El primer paso fue retirar los niveles de grava, que han dejado ver los siete pilares que se conservan en la margen derecha del río. Dos de ellos están volcados, lo que ha permitido que los trabajos de expolio de diferentes épocas, pues en esos dos pilares se conservan más estructuras que en el resto. «Hemos hecho un trabajo de topografía, en uno de ellos se conservan nueve metros de altura que permiten sacar cómo podía ser en alzado ese puente, además se han recuperado sillares de los que se rompieron durante la riada», afirma Guerra, que añade que los trabajos no han concluido.

Según Guerra, los sillares parecen ser de época romana y apunta a ciertas similitudes de este puente con otros como los de Alcántara o Alconétar. Fuentes históricas apuntan a que este puente tenía 28 arcos, era algo más bajo que el actual y con la misma longitud, apunta el arqueólogo que explica que en el puente de Felipe IV elevaron la plataforma central por la que va el cauce para que el agua no llegase a la parte de arriba del tablero y evitar así las grandes riadas.

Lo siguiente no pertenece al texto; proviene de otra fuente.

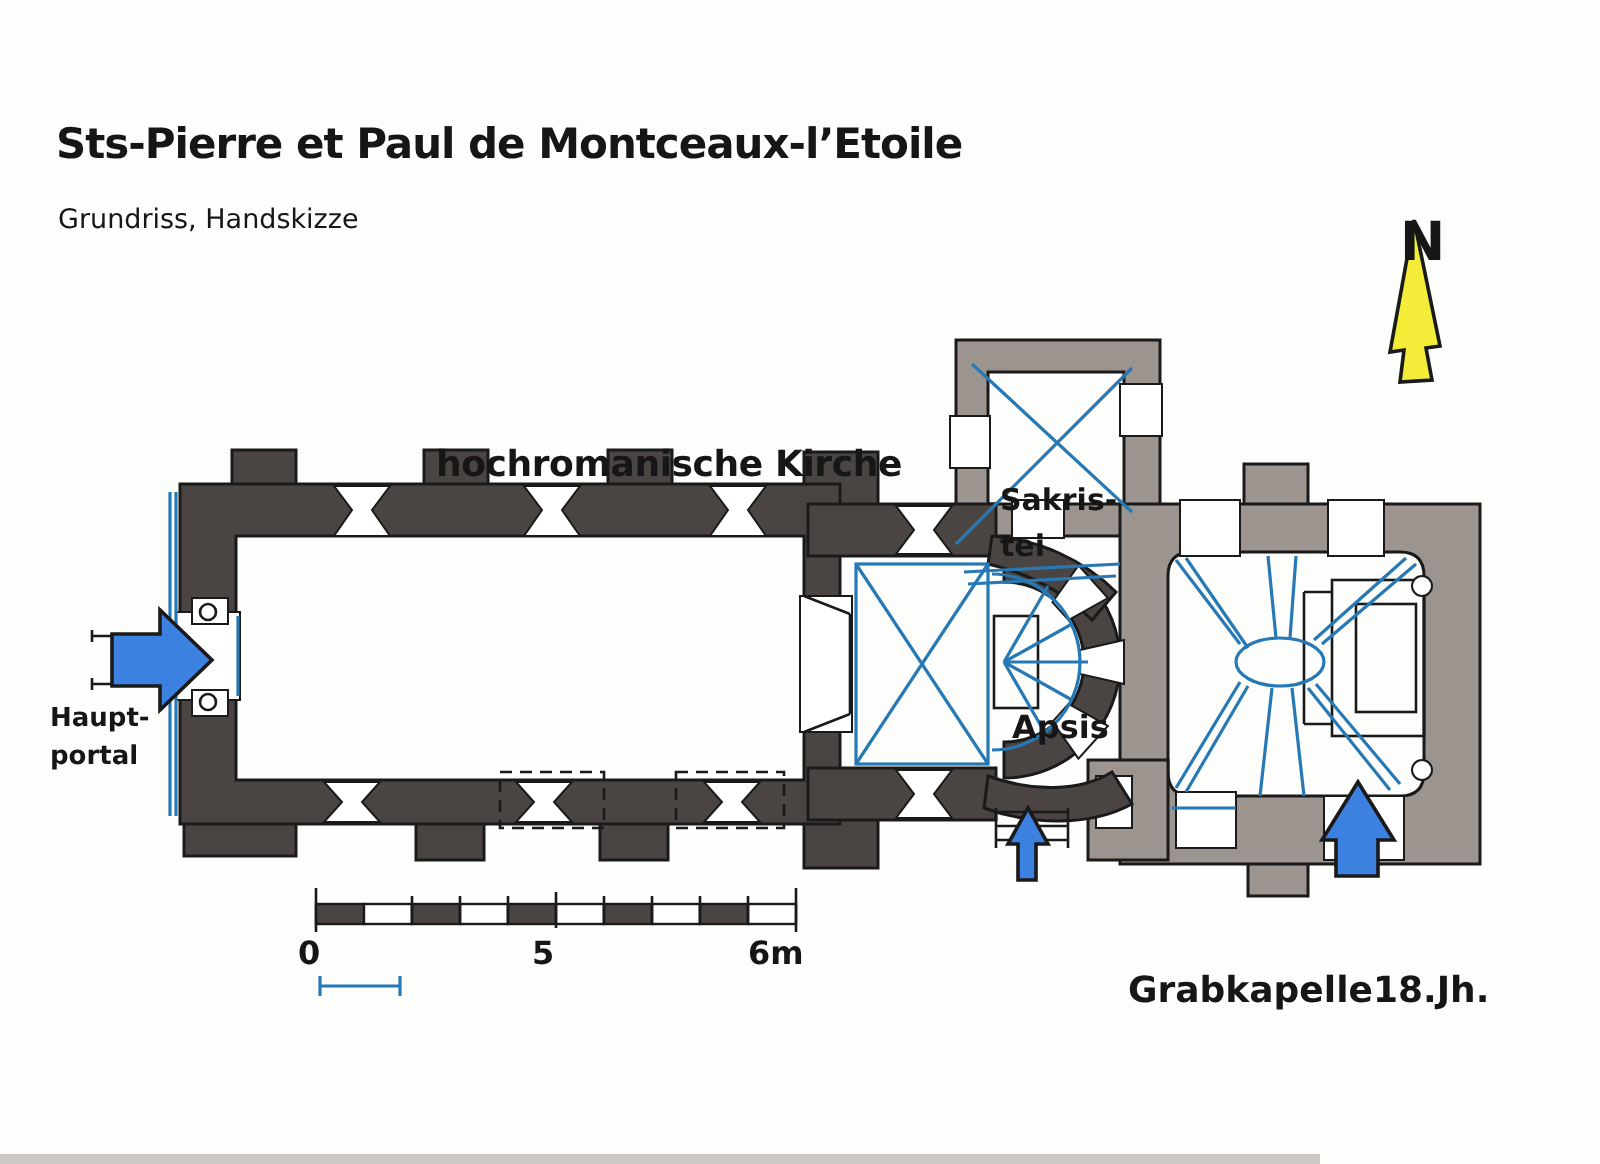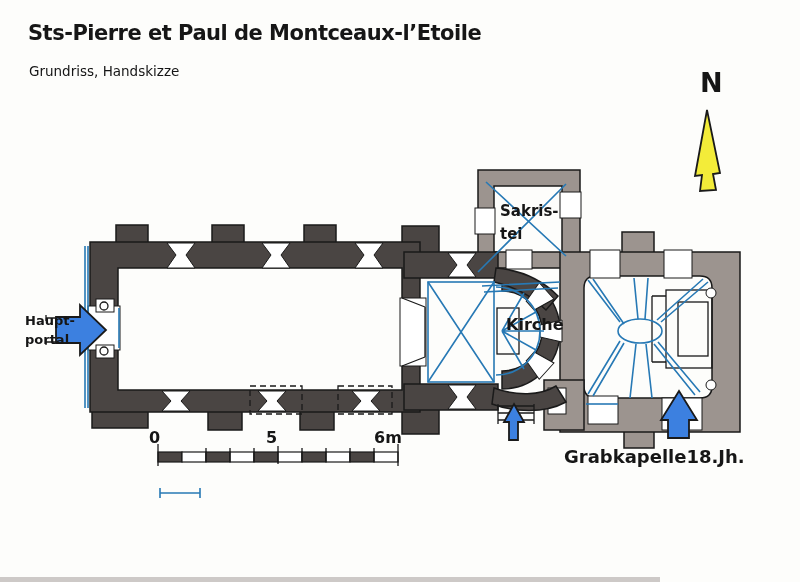--- a/index.html
+++ b/index.html
@@ -7,7 +7,7 @@
        font-family:"DejaVu Sans","Liberation Sans",sans-serif;color:#161616;overflow:hidden;}
   .stage{position:absolute;inset:0;}
   svg{position:absolute;left:0;top:0;}
-  .txt{position:absolute;white-space:pre;line-height:1.12;}
+  .txt{position:absolute;white-space:pre;line-height:1.12;margin-top:39px;}
   .title{left:28px;top:22px;font-size:21px;font-weight:bold;letter-spacing:-0.5px;}
   .subtitle{left:29px;top:64px;font-size:13.5px;font-weight:normal;}
   .n-label{left:700px;top:68px;font-size:27px;font-weight:bold;}

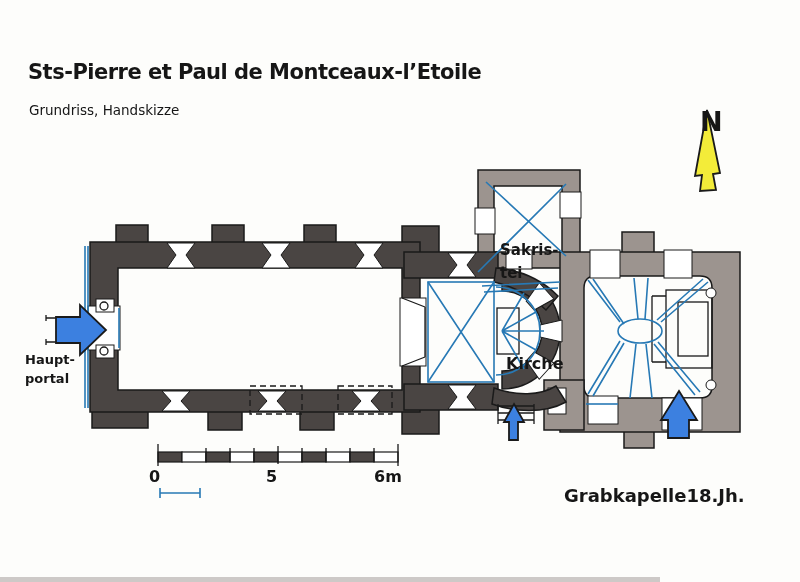--- a/index.html
+++ b/index.html
@@ -169,6 +169,7 @@
   <div class="txt title">Sts-Pierre et Paul de Montceaux-l’Etoile</div>
   <div class="txt subtitle">Grundriss, Handskizze</div>
   <div class="txt n-label">N</div>
+  <div class="txt lbl-church">hochromanische Kirche</div>
   <div class="txt lbl-apse">Kirche</div>
   <div class="txt lbl-portal"><span>Haupt-</span><br><span>portal</span></div>
   <div class="txt lbl-sacristy"><span>Sakris-</span><br><span>tei</span></div>

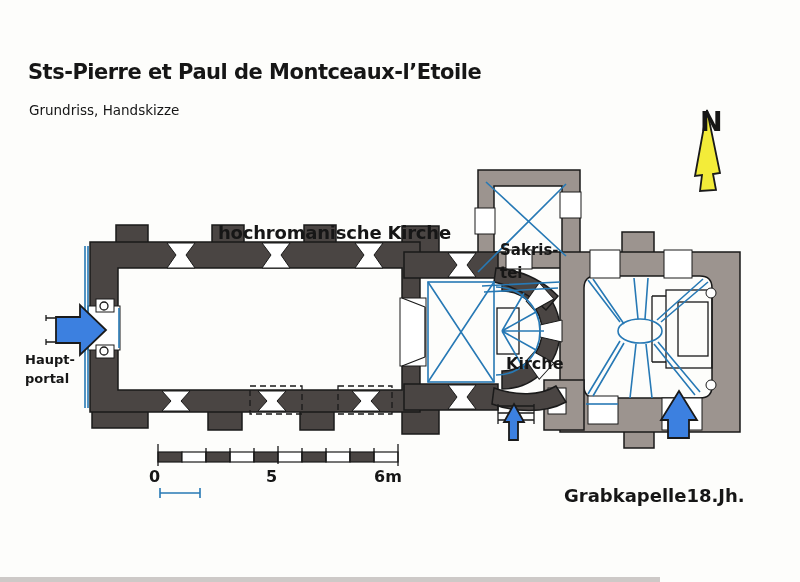--- a/index.html
+++ b/index.html
@@ -170,7 +170,7 @@
   <div class="txt subtitle">Grundriss, Handskizze</div>
   <div class="txt n-label">N</div>
   <div class="txt lbl-church">hochromanische Kirche</div>
-  <div class="txt lbl-apse">Kirche</div>
+  <div class="txt lbl-apse">Apsis</div>
   <div class="txt lbl-portal"><span>Haupt-</span><br><span>portal</span></div>
   <div class="txt lbl-sacristy"><span>Sakris-</span><br><span>tei</span></div>
   <div class="txt lbl-chapel">Grabkapelle18.Jh.</div>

«Creemos que quedan más restos de estos pilares, pero están colmatados de grava y se conservan más vestigios de los que actualmente tenemos exhumados», añade. En ese sentido, destacan algunas curiosidades, como una inscripción del año 1632 que parece indicar que fue la fecha en la que finalizó la construcción del puente de Felipe IV. Además, durante los trabajos ha aparecido una segunda inscripción, en este caso de la Segunda República.

Falta de inversión

Estos trabajos se han llevado a cabo gracias a la colaboración conjunta del Ayuntamiento de Medellín y la Junta de Extremadura, coincidiendo con el Año Europeo del Patrimonio Cultural.

«Medellín sigue escondiendo mucho patrimonio y necesita inversiones para descubrir nuevos elementos y mantener los que ya se tienen. Esto es una muestra más de que la localidad es una fuente inagotable de recursos patrimoniales y buenas noticias», destacaba Antonio Parral, alcalde de la localidad, «supone un añadido más a ese patrimonio y un valor esencial para conocer algo más la historia de la localidad y la de todos.»

En la visita participó también la consejera delegada, Leire Iglesias, que al igual que el alcalde destacó la apuesta por el patrimonio de la región por parte de las administraciones con el fin de poner en valor la riqueza de los yacimientos arqueológicos de Extremadura. Sin embargo, ha sido el Consistorio el que ha aportado la mayor partida económica para esta parte inicial del proyecto, pero ahora debe parar la inversión. «Nos gustaría que fuera una apuesta más continua, aunque a veces las circunstancias no lo permiten, pero Medellín va a seguir deparando hallazgos sorprendentes», concluye.